Work item — Give exactly the lines from the one that contains "column name: mf<mf -> mf<mf (draft)" through the end of the entries below, both included; the pictures stay out.
---------- Raw data
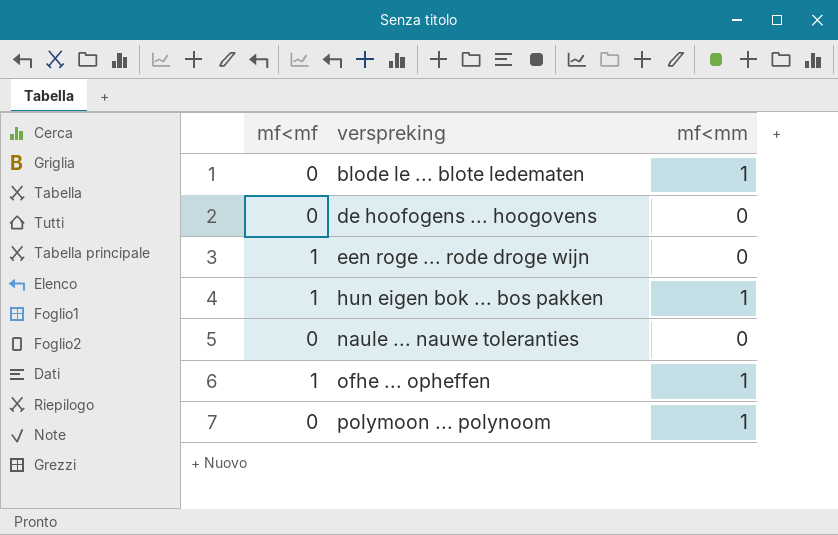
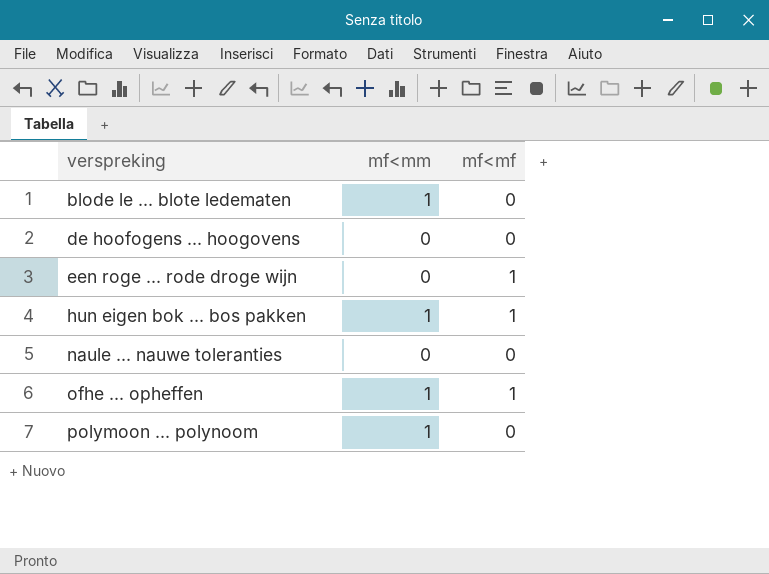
column mf<mf | position: 1 -> 3

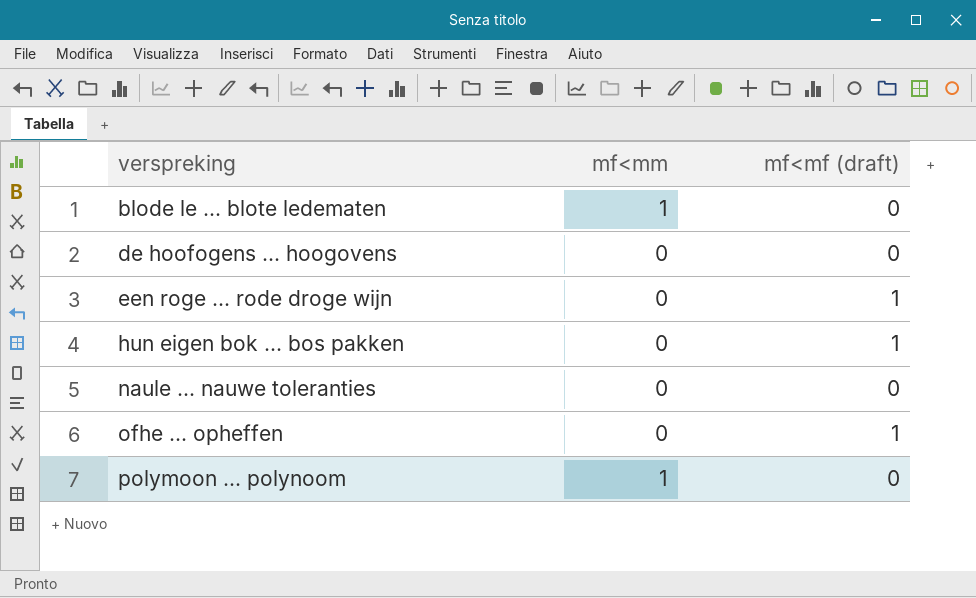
column name: mf<mf -> mf<mf (draft)
hun eigen bok ... bos pakken | mf<mm: 1 -> 0
ofhe ... opheffen | mf<mm: 1 -> 0

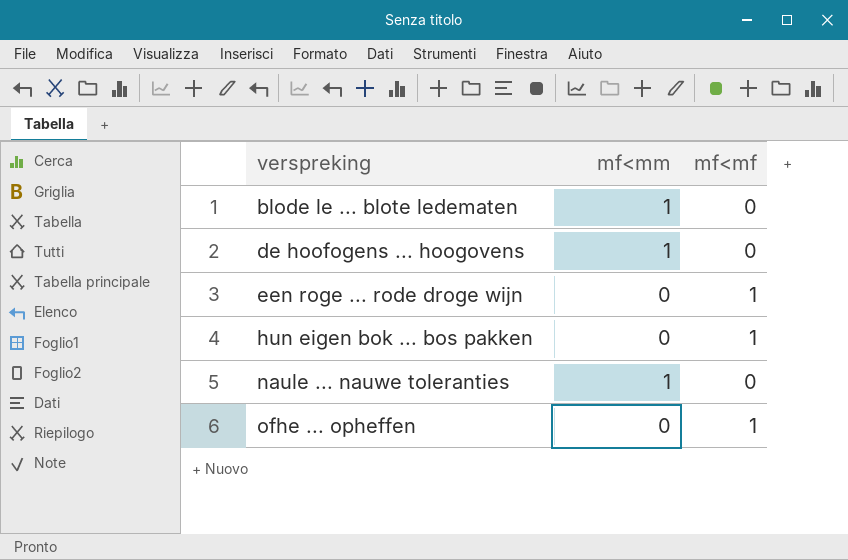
column name: mf<mf (draft) -> mf<mf
row polymoon ... polynoom: 1 | 0 -> none
de hoofogens ... hoogovens | mf<mm: 0 -> 1
naule ... nauwe toleranties | mf<mm: 0 -> 1

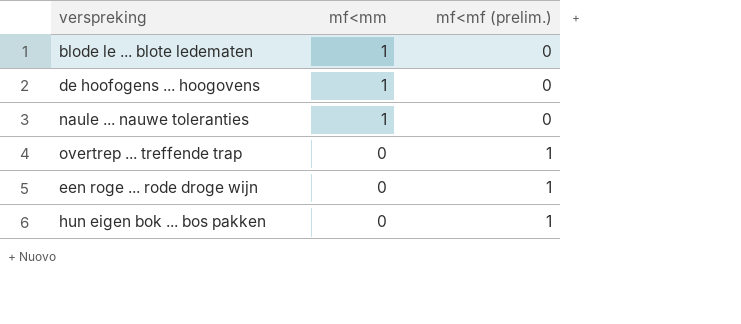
row order: verspreking ascending -> mf<mm descending
column name: mf<mf -> mf<mf (prelim.)
row ofhe ... opheffen: 0 | 1 -> none
row overtrep ... treffende trap: none -> 0 | 1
--------------------
Answer area —
column name: mf<mf -> mf<mf (draft)
hun eigen bok ... bos pakken | mf<mm: 1 -> 0
ofhe ... opheffen | mf<mm: 1 -> 0

column name: mf<mf (draft) -> mf<mf
row polymoon ... polynoom: 1 | 0 -> none
de hoofogens ... hoogovens | mf<mm: 0 -> 1
naule ... nauwe toleranties | mf<mm: 0 -> 1

row order: verspreking ascending -> mf<mm descending
column name: mf<mf -> mf<mf (prelim.)
row ofhe ... opheffen: 0 | 1 -> none
row overtrep ... treffende trap: none -> 0 | 1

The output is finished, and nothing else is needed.